プロテオミクスを利用した脳特異的アロマターゼ遺伝子発現を制御するタンパク質の解析

2016 Fiscal Year Research-status Report

• Project/Area Number: 26461389
• Research Institution: Fukuoka University
• Principal Investigator: 本田 伸一郎 福岡大学, 薬学部, 准教授 (40257639)
• Project Period (FY): 2014-04-01 – 2018-03-31
• Keywords: 転写調節因子 / アロマターゼ / 中枢神経系

Outline of Annual Research Achievements

免疫沈降反応により、マウス胎仔間脳部の細胞の抽出液からDeaf1タンパク質と相互作用する因子を単離し、LC-MS/MS解析を利用してタンパク質の同定を行うための準備実験を行った。Deaf1結合タンパク質が、免疫沈降反応において効率よく共沈殿する反応条件の検討を詳細に行い、以後の解析の使用に足る量の目的タンパク質が採取できるような条件を確立した。
また、N40株化細胞を用いて、ARP1、Lhx2、およびDeaf1のアロマターゼ脳特異的プロモーター活性への影響を検討した。N40はマウスの視床下部由来の細胞であり、アロマターゼを発現しているという点から、実験系として生理的条件に近いと考えられる。この結果を、以前から実験に用いていたCos7細胞でのそれと比較したところ、ほぼ同様の結果が得られ、細胞種の違いによるARP1、Lhx2、およびDeaf1のプロモーター活性への影響には、大きな差異は無いことがわかった。一方、N40細胞では、継代を繰り返すにつれて、アロマターゼmRNAの量が低下し、アロマターゼ遺伝子の発現量が低くなることがわかった。遺伝子の発現の低下には様々な原因が考えられるが、今回はDNAのメチル化による遺伝発現抑制の可能性について検討した。アロマターゼ発現量の低下したN40細胞をメチル化阻害剤存在下にて培養し、72時間後にアロマターゼmRNAの量を測定したところ、発現量の増加が認められた。しかしながら、その増加はわずかであり、胎仔脳において発現しているアロマターゼmRNAの量に比べ著しく低いままであった。このことより、N40細胞の長期培養によるアロマターゼmRNA遺伝子発現低下の原因は、DNAのメチル化だけではないことが明らかとなった。

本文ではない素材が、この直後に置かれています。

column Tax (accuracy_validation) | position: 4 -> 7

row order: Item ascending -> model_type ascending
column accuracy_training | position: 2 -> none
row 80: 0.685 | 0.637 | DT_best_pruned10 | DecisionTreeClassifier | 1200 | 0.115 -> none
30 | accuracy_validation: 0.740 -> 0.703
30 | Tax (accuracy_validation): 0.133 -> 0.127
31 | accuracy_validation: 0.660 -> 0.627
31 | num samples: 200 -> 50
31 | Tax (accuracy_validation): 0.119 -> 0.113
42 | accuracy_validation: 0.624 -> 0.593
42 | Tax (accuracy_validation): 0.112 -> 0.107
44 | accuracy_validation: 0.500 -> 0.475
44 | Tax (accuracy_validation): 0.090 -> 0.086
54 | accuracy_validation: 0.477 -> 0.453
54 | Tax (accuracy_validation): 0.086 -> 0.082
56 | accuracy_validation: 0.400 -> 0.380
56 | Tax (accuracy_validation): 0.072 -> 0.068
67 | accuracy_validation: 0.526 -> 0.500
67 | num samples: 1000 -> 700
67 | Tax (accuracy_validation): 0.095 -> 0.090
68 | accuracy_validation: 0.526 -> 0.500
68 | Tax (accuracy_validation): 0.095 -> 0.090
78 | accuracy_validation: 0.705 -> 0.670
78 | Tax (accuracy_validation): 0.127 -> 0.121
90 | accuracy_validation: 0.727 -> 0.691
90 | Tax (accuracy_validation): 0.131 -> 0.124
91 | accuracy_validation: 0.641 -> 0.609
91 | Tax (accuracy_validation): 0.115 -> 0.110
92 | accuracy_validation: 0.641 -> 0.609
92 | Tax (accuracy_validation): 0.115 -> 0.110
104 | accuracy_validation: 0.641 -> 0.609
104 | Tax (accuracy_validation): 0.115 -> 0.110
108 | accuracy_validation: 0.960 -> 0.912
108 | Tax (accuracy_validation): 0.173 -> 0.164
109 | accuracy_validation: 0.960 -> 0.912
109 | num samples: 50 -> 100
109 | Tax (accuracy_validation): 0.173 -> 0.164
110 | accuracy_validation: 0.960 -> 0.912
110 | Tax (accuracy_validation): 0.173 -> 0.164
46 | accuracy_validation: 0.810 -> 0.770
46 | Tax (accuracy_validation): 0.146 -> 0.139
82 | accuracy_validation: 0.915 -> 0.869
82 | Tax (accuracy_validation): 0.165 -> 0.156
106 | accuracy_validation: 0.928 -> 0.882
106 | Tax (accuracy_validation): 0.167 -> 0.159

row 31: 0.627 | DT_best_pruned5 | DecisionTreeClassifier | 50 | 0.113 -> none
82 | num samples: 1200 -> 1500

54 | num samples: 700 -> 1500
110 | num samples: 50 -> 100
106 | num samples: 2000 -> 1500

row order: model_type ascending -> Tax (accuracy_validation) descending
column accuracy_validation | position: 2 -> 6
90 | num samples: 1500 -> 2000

Current Status of Research Progress

4: Progress in research has been delayed.

Reason

平成28年度の下半期に、deaf1タンパク質と相互作用する因子として単離したタンパク質のLC-MS/MS による解析作業を完了する予定であったが、免疫沈降実験の条件設定のために、予想以上の時間を要した。そのため、タンパク質同定のために行う解析の完了が次年度にずれ込むことになった。今年度中に研究課題を完了することができなかったため、「遅れている」と判断した。

Strategy for Future Research Activity

マウス胎仔間脳部の細胞を用いて、T7タグを付けたDeaf1を強制発現させたものと内在性Deaf1タンパク質を対象としたものの２種類の系を用いて免疫沈降反応を行い、Deaf1と相互作用するタンパク質の同定を試みた。詳細な免疫沈降の条件検討を行い、SDS-PAGEにて候補となる4つのタンパク質のバンドについてLC-MS/MS解析を行っている。タンパク質が同定されれた後は、それが既知のタンパク質であった場合はPCRなどを用いてクローン化する。さらにGST-pull downアッセイなど、別の手法を用いてタンパク質ータンパク質相互作用の確認を行い、アロマターゼ脳特異的プロモーターに及ぼす影響を調べる。

Causes of Carryover

28年度の下半期に、deaf1タンパク質と相互作用する因子として単離したタンパク質のLC-MS/MS による解析作業を完了する予定であったが、学部の事務業務の増加や、連携研究者の退職・転職準備に伴う研究業務の遅延により計画に遅れが生じた。また、解析は委託することとしたが、解析の一部は次年度になることが判明した。

Expenditure Plan for Carryover Budget

次年度使用額は前年度できなかったLC-MS/MS解析の費用にあてる。解析費用は使用額のおよそ３分の２程度を試算している。残り３分の１の費用は、成果発表のための経費に用いる。